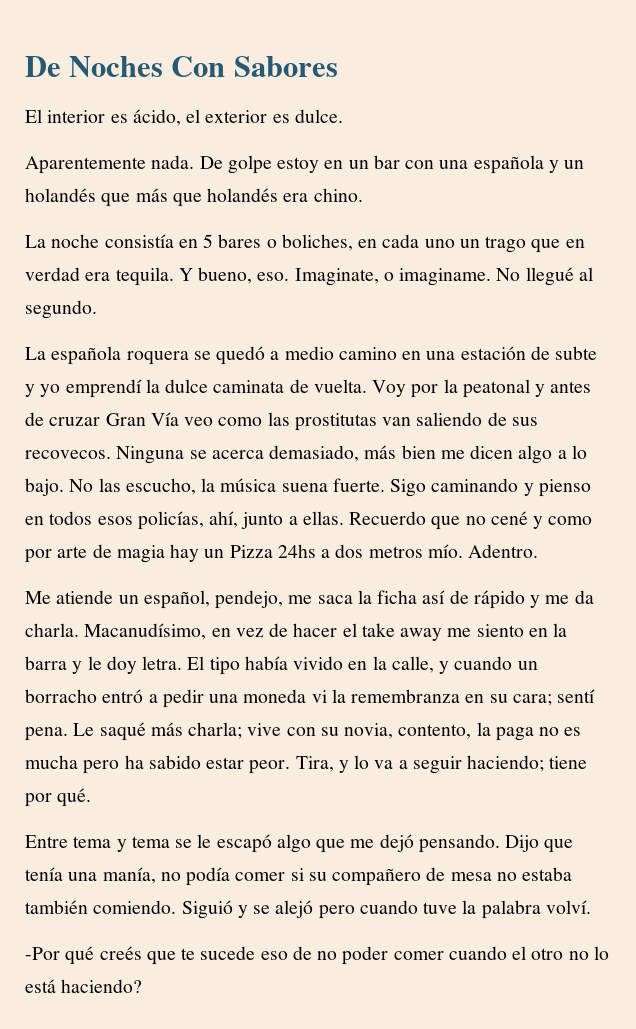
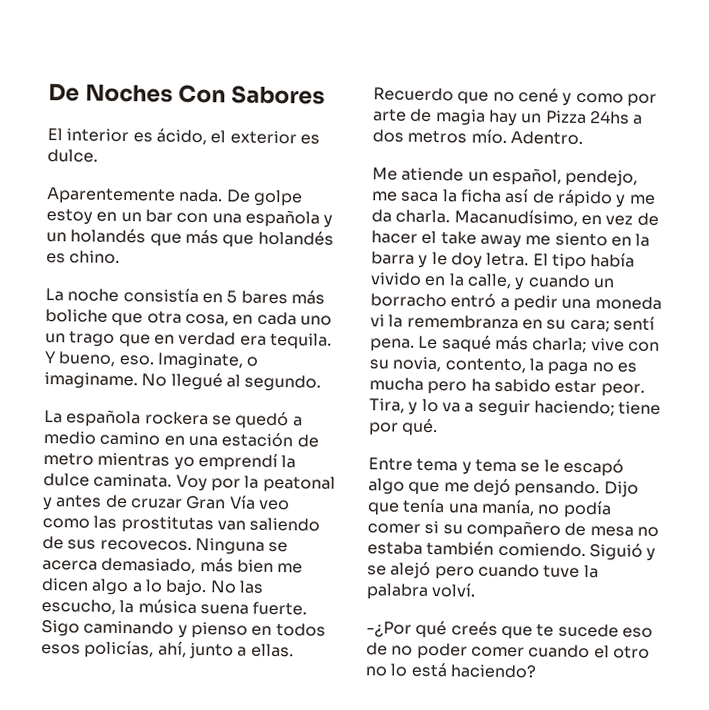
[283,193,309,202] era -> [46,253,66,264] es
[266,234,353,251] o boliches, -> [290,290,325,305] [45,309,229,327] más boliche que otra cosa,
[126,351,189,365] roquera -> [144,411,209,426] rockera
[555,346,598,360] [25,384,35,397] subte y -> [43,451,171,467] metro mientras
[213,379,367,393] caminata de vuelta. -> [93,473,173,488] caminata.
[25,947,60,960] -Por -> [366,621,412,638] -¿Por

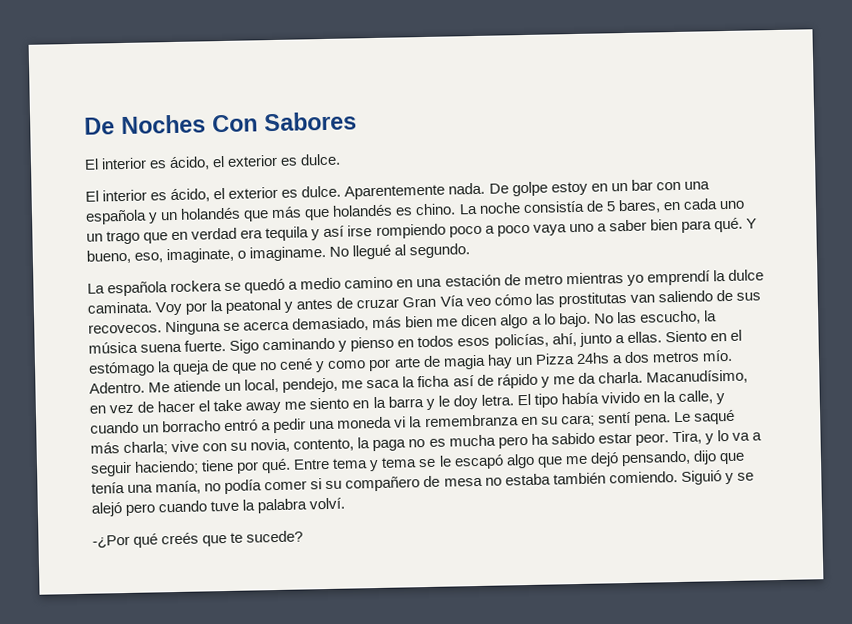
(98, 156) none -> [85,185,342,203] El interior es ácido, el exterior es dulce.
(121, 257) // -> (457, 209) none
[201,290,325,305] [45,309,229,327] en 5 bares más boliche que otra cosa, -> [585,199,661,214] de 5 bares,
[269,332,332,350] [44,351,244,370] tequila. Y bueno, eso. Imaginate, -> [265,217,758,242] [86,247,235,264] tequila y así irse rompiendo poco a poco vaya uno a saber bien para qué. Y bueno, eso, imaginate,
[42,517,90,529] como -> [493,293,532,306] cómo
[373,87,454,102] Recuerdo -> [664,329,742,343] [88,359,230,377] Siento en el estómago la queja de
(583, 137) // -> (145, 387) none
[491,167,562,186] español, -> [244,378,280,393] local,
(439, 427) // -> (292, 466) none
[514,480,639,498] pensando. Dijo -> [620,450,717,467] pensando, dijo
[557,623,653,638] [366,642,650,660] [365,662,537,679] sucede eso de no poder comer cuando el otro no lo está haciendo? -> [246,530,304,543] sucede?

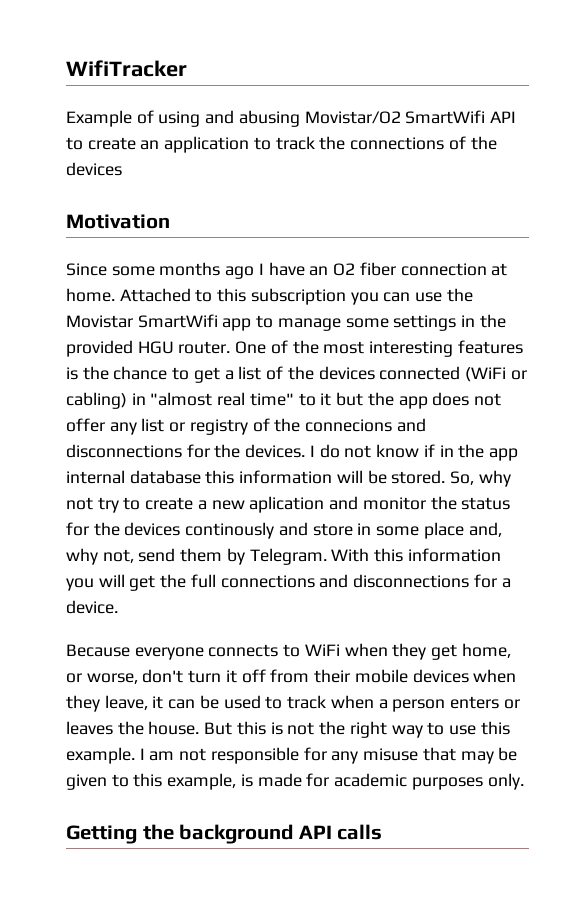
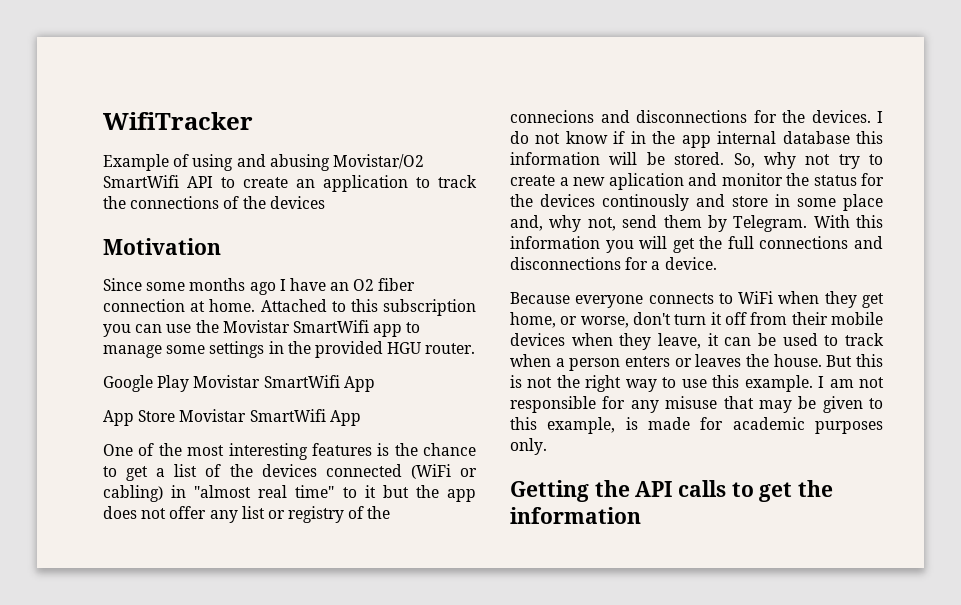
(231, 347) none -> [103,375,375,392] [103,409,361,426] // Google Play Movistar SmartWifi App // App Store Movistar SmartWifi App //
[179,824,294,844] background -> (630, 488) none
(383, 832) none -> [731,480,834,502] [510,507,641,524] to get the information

--

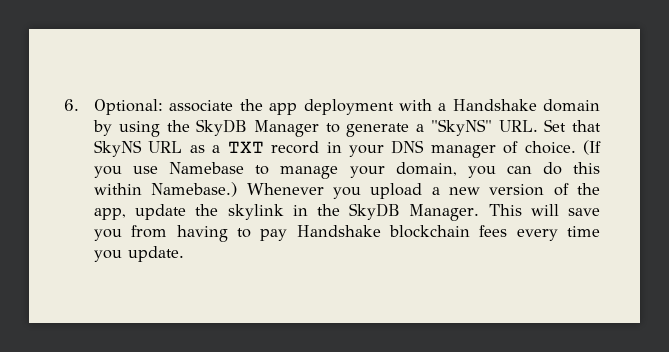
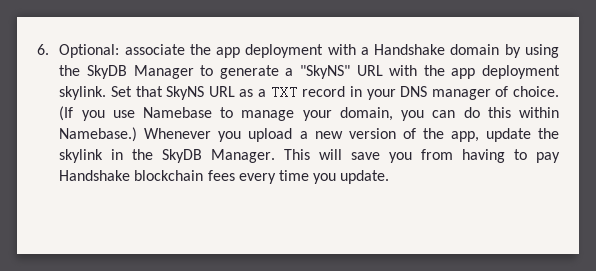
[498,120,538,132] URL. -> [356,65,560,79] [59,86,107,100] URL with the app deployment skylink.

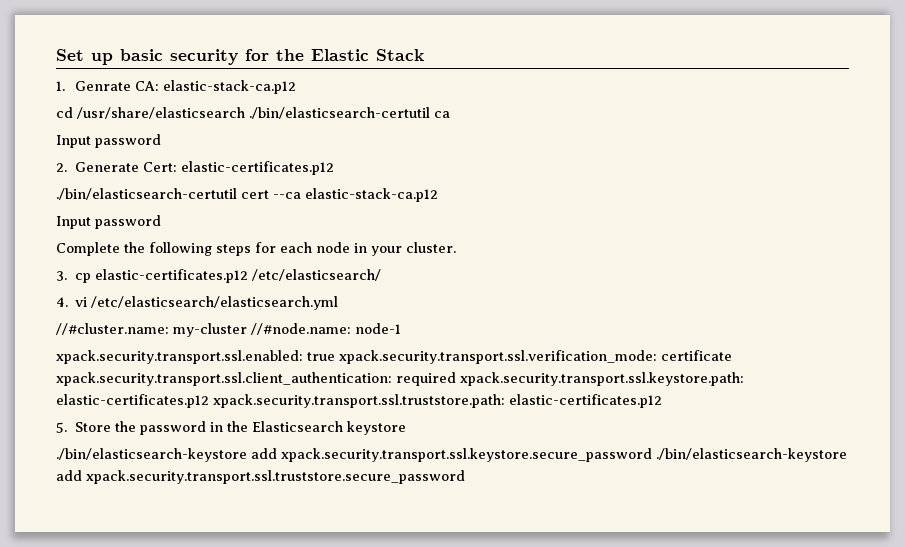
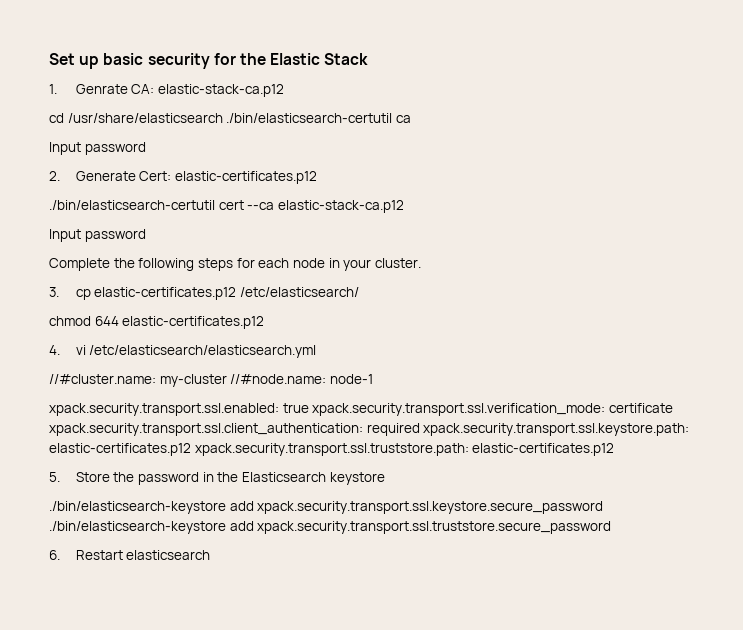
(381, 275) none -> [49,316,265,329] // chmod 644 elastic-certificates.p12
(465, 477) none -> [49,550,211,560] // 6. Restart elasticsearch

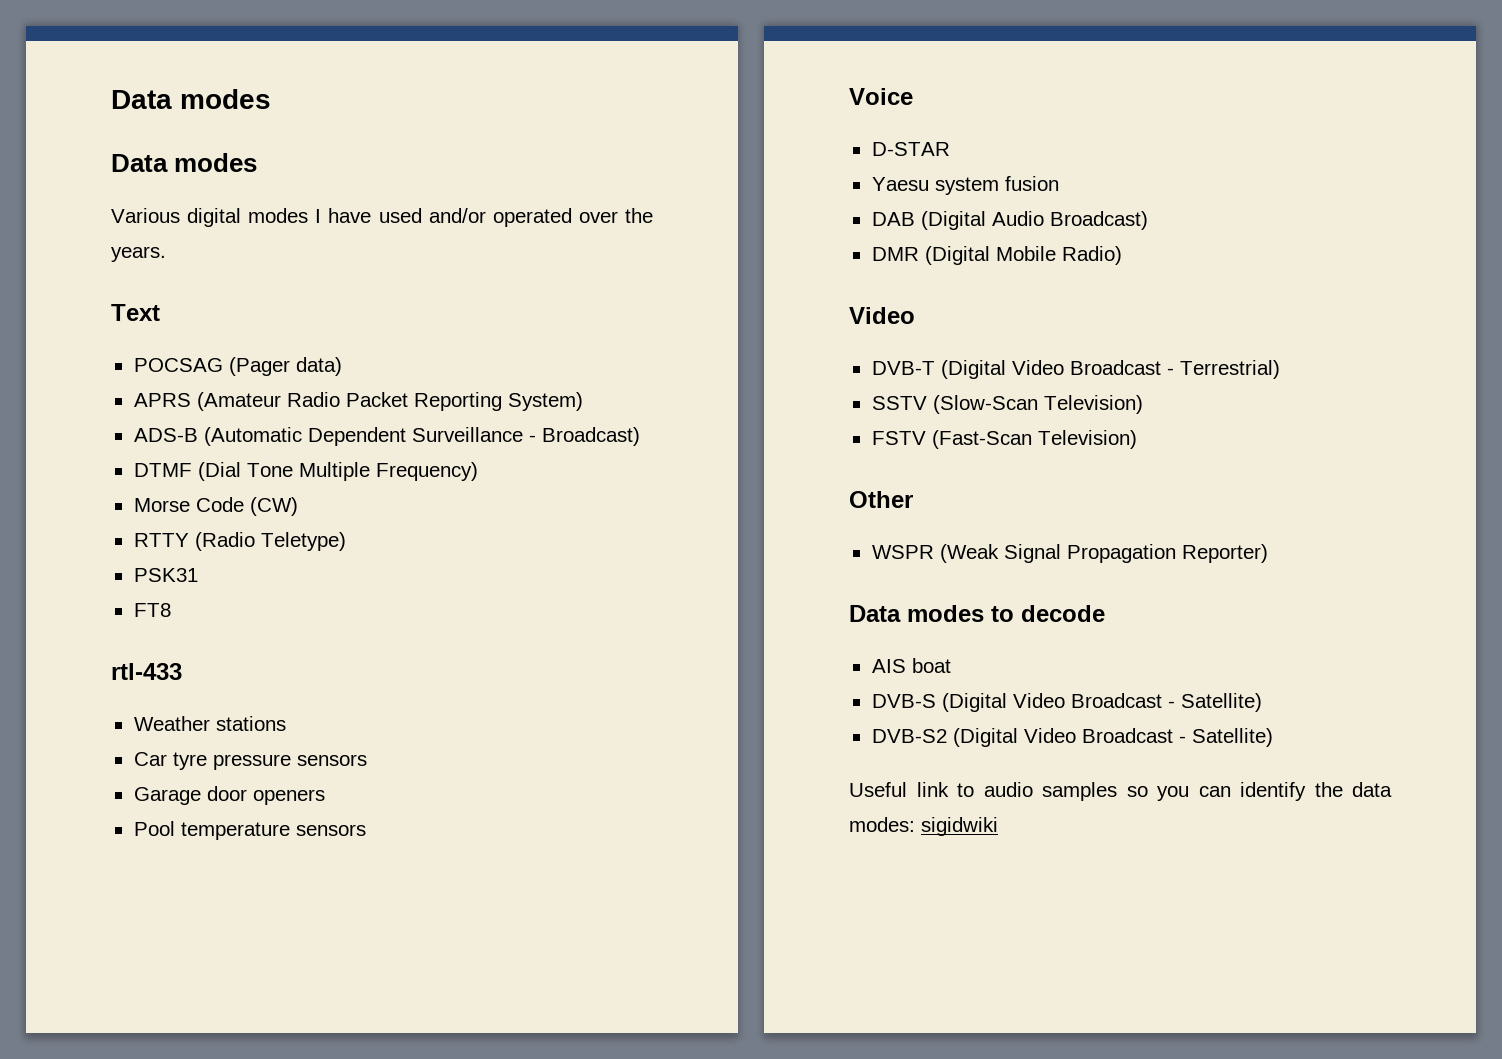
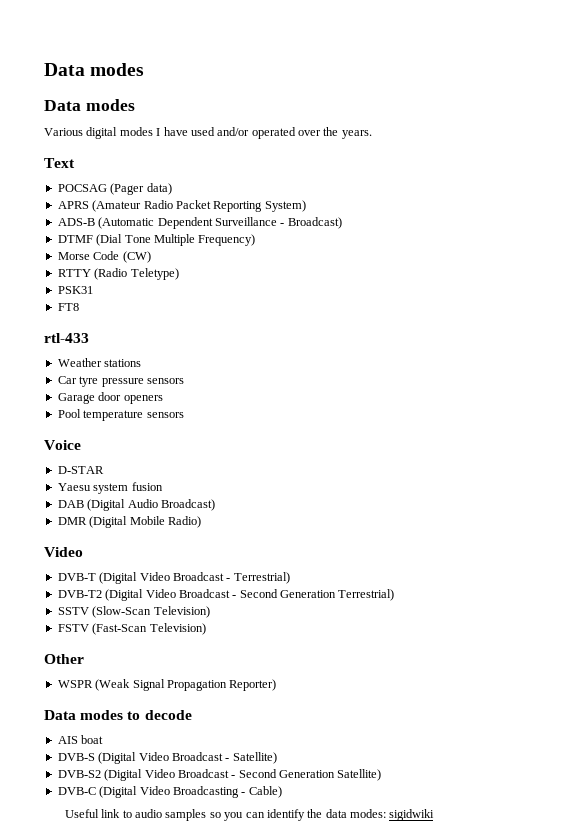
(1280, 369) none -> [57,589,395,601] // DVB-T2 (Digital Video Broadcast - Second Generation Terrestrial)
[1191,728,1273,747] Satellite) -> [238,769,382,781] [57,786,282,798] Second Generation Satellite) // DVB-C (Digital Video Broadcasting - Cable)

---

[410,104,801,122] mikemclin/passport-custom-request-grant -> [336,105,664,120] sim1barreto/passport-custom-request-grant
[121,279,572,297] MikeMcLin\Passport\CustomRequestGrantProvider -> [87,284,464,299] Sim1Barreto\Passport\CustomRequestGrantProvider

Task details:
Your answer must be the number of lines above that contain the word "Digital", stated alone.

Response to the exercise:
2